Bug 1319833

Summary: Nodes are processed one by one (non parallel) way during Create Cluster task
Product: Red Hat Storage Console Reporter: Martin Bukatovic <mbukatov>
Component: CephAssignee: Shubhendu Tripathi <shtripat>
Ceph sub component: configuration QA Contact: sds-qe-bugs
Status: CLOSED WONTFIX Docs Contact:
Severity: high    
Priority: unspecified CC: nthomas
Version: 2Keywords: TestBlocker
Target Milestone: ---   
Target Release: 3   
Hardware: Unspecified   
OS: Unspecified   
Whiteboard:
Fixed In Version: Doc Type: Bug Fix
Doc Text:
Story Points: ---
Clone Of: Environment:
Last Closed: 2018-11-19 05:42:18 UTC Type: Bug
Regression: --- Mount Type: ---
Documentation: --- CRM:
Verified Versions: Category: ---
oVirt Team: --- RHEL 7.3 requirements from Atomic Host:
Cloudforms Team: --- Target Upstream Version:
Bug Depends On: 1319856    
Bug Blocks:    

Description Martin Bukatovic 2016-03-21 15:50:26 UTC
Description of problem
======================

When machines are configured during *Create Cluster* task, the process is not
done in parallel. For example: when packages are installed on one machine,
the other machines are waiting and nothing is happening on them.

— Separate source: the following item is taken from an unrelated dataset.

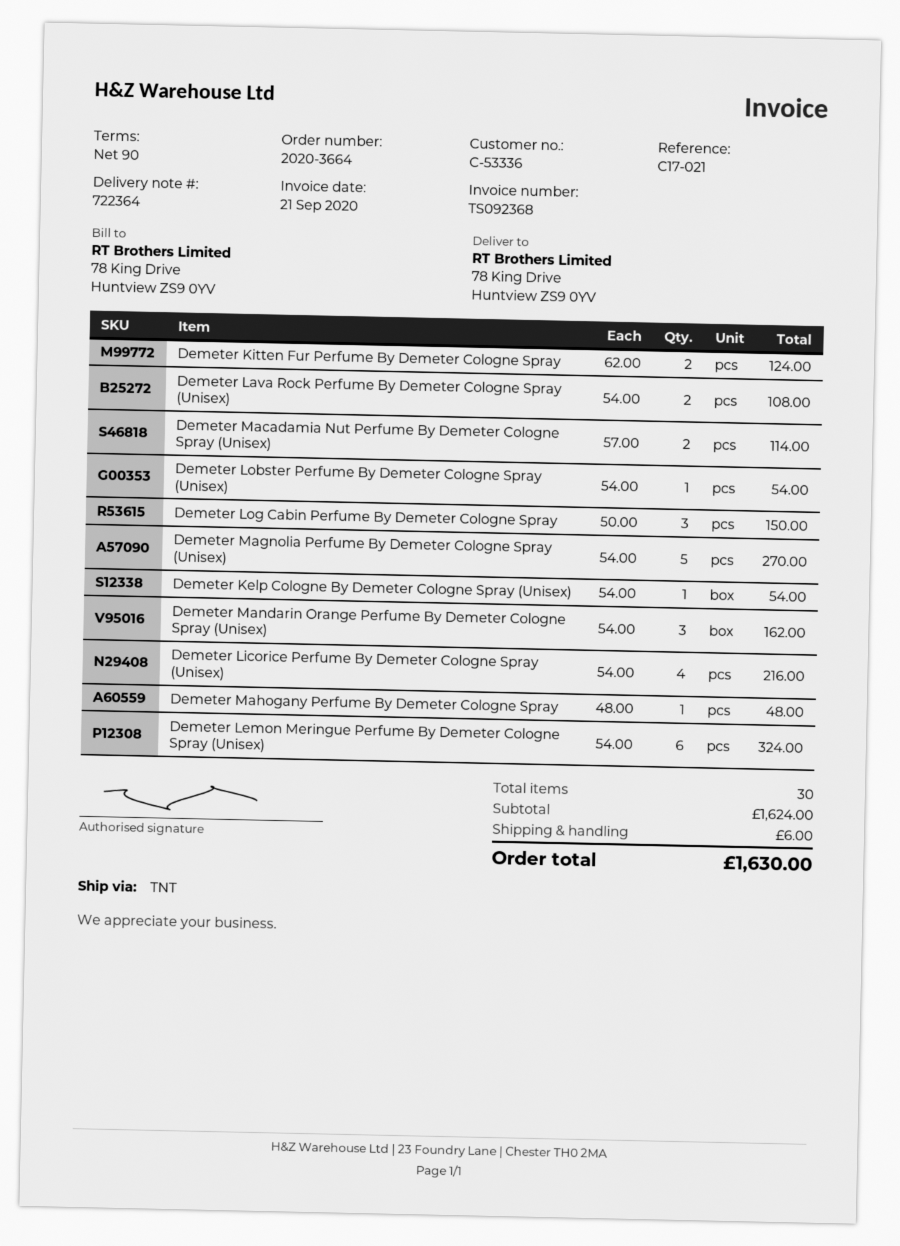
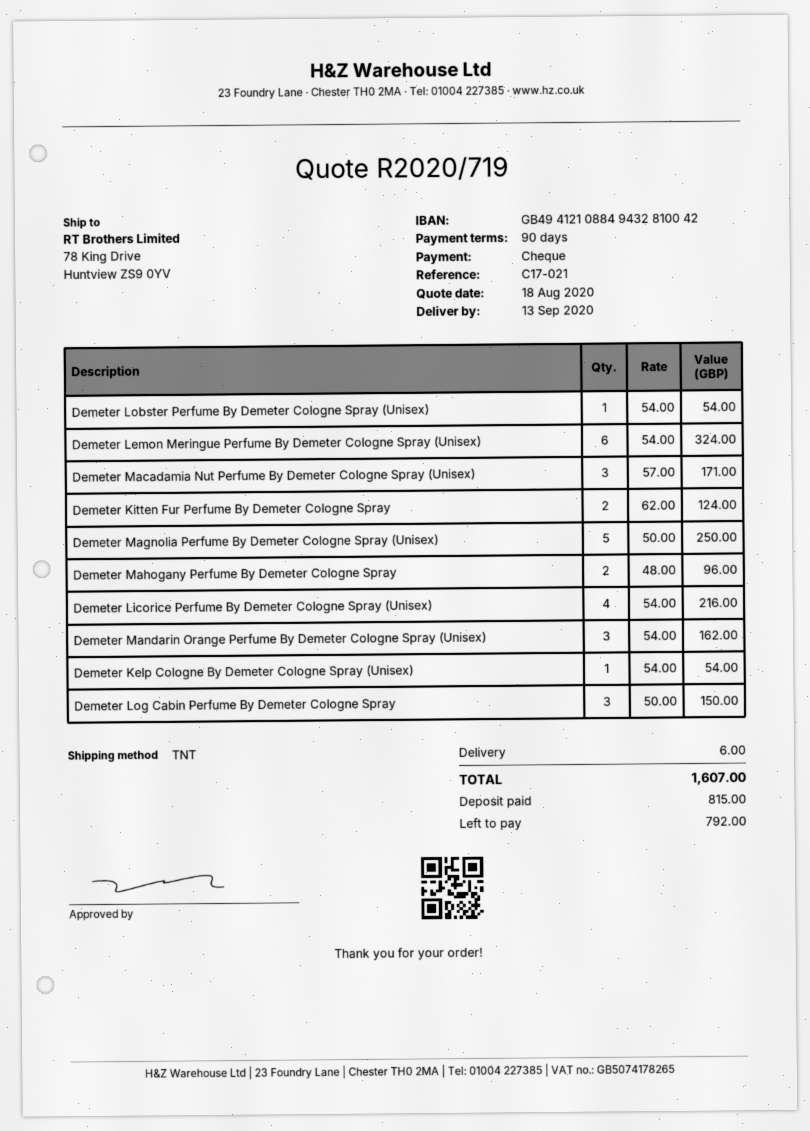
Demeter Lava Rock Perfume By Demeter Cologne Spray (Unisex): 2 x 54.00 = 108.00 -> none
Demeter Macadamia Nut Perfume By Demeter Cologne Spray (Unisex): 2 x 57.00 = 114.00 -> 3 x 57.00 = 171.00
Demeter Magnolia Perfume By Demeter Cologne Spray (Unisex): 5 x 54.00 = 270.00 -> 5 x 50.00 = 250.00
Demeter Mahogany Perfume By Demeter Cologne Spray: 1 x 48.00 = 48.00 -> 2 x 48.00 = 96.00
total: 1630.00 -> 1607.00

Without fixing this BZ, it would not be possible to use USM to 
create a production sized clusters.

Version-Release number of selected component
============================================

osd machine:
ceph-0.94.5-9.el7cp.x86_64
ceph-common-0.94.5-9.el7cp.x86_64
ceph-osd-0.94.5-9.el7cp.x86_64
rhscon-agent-0.0.3-3.el7.noarch

mon machine:
ceph-0.94.5-9.el7cp.x86_64
ceph-common-0.94.5-9.el7cp.x86_64
ceph-mon-0.94.5-9.el7cp.x86_64
rhscon-agent-0.0.3-3.el7.noarch

usm server machine:
ceph-0.94.5-9.el7cp.x86_64
ceph-ansible-1.0.1-1.20160307gitb354445.el7.noarch
ceph-common-0.94.5-9.el7cp.x86_64
redhat-ceph-installer-0.2.3-1.20160304gitb3e3c68.el7.noarch
rhscon-ceph-0.0.6-14.el7.x86_64
rhscon-core-0.0.8-14.el7.x86_64
rhscon-ui-0.0.23-1.el7.noarch

How reproducible
================

100 %

Steps to Reproduce
==================

1. Prepare machines (following usm documentation) for USM.
   Allocate at least 3 machines for monitor machines (no extra disks), and
   4 machines (each with at least 2 extre disk for ceph OSDs)
2. In USM web interface, accept all machines.
3. Use *Create Cluster* wizard to setup a cluster, use all machines prepared
   in the step #1.
4. Check what is happening on each machine (ssh there and monitor cpu, disk
   and memory usage, run `top` there).
5. Wait for the process to finish.

Actual results
==============

The setup takes too long because setup is running only on the single machine
at a time.

This may also lead to the timeout caused failure of the Create Cluster task,
but this is not a concern of this BZ.

Expected results
================

There is some window of machines which are processed at the same time, and the
admin can configure the size of this window.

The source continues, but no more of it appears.